▸ SUPPLIED INFORMATION:

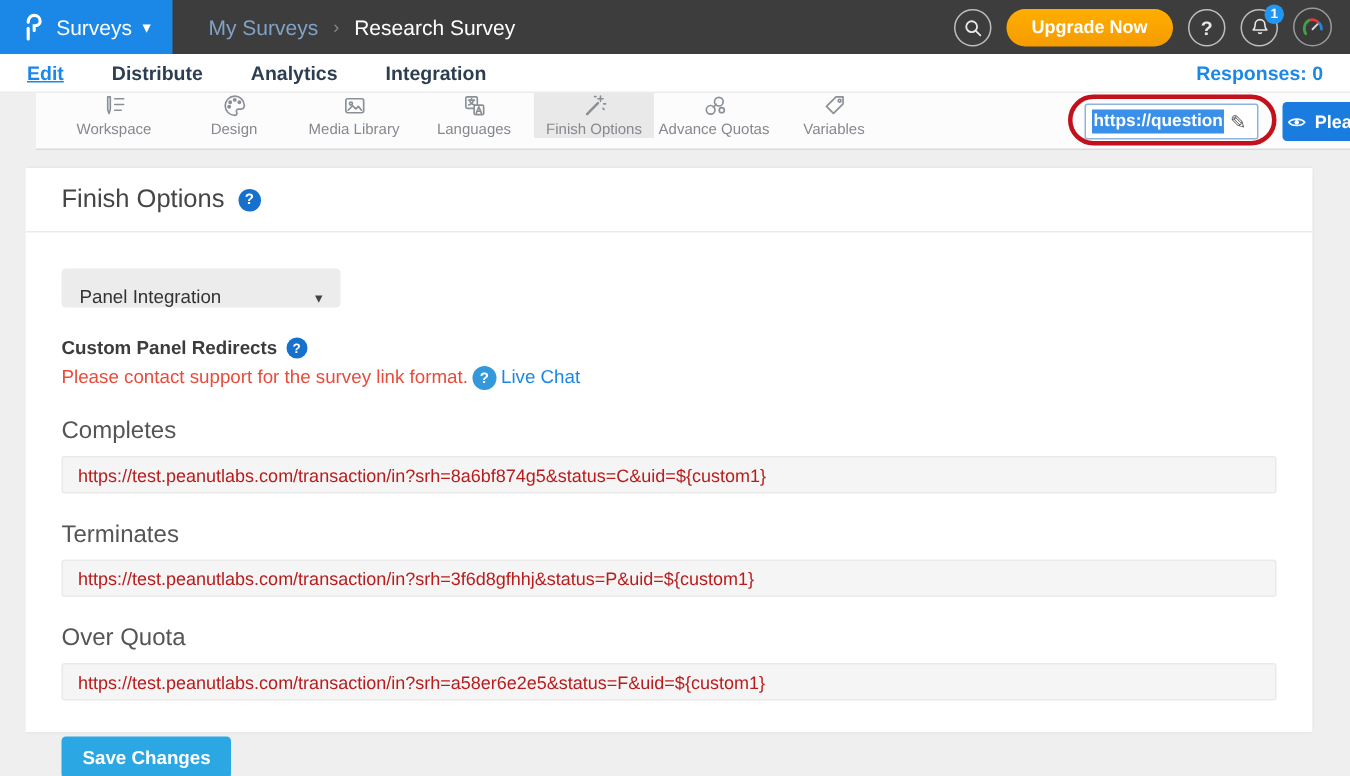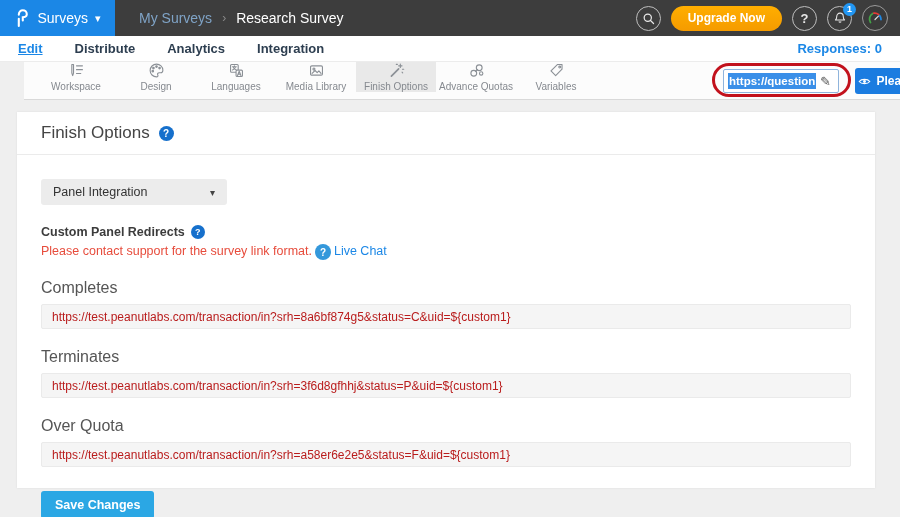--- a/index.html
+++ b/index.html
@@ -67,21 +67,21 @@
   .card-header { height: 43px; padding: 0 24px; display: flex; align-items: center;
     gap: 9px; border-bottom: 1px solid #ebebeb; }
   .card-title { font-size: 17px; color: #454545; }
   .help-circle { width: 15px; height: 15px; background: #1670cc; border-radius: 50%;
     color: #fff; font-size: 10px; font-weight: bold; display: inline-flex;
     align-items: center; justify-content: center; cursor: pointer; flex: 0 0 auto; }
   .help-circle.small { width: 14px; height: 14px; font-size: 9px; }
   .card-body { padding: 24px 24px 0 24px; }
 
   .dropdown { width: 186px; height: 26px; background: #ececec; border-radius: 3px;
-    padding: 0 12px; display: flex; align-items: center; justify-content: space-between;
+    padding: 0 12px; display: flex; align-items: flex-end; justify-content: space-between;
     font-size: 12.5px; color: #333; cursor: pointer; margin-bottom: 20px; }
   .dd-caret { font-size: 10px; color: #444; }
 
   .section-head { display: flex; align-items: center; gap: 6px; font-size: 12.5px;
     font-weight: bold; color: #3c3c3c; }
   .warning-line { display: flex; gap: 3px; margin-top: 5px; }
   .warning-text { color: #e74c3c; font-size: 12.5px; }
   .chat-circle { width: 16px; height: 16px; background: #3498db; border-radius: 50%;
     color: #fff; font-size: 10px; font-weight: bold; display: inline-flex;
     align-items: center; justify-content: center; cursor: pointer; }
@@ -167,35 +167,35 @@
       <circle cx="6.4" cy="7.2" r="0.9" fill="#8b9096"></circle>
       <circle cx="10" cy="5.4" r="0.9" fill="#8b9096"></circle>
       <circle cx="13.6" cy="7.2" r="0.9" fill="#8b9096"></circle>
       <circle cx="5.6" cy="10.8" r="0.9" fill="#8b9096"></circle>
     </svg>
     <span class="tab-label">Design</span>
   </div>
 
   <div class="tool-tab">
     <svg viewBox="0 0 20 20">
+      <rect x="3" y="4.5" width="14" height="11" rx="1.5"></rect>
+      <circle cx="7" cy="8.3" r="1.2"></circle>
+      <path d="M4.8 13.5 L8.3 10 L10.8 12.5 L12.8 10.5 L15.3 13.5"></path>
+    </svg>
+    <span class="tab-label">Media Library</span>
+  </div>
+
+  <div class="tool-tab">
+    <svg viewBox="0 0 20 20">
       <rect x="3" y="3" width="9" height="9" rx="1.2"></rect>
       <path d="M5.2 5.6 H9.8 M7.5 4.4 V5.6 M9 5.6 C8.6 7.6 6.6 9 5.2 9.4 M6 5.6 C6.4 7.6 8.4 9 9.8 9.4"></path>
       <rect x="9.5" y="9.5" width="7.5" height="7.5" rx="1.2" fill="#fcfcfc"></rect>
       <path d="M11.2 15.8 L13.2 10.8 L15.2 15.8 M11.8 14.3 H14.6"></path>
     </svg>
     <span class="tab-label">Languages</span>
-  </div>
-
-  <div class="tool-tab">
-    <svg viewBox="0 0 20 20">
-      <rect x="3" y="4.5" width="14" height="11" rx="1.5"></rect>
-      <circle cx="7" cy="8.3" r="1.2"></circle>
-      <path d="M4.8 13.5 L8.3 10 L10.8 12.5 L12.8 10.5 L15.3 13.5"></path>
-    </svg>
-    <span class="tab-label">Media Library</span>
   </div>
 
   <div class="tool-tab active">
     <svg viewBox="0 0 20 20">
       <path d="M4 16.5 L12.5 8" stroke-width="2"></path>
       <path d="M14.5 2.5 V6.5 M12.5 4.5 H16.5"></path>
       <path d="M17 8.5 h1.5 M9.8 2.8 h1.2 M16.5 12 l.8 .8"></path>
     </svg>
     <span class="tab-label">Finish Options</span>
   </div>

▸ ASSIGNMENT: If a line in the records above holds the string "margin", copy it out.

▸ REPLY:
     font-size: 12.5px; color: #333; cursor: pointer; margin-bottom: 20px; }
   .warning-line { display: flex; gap: 3px; margin-top: 5px; }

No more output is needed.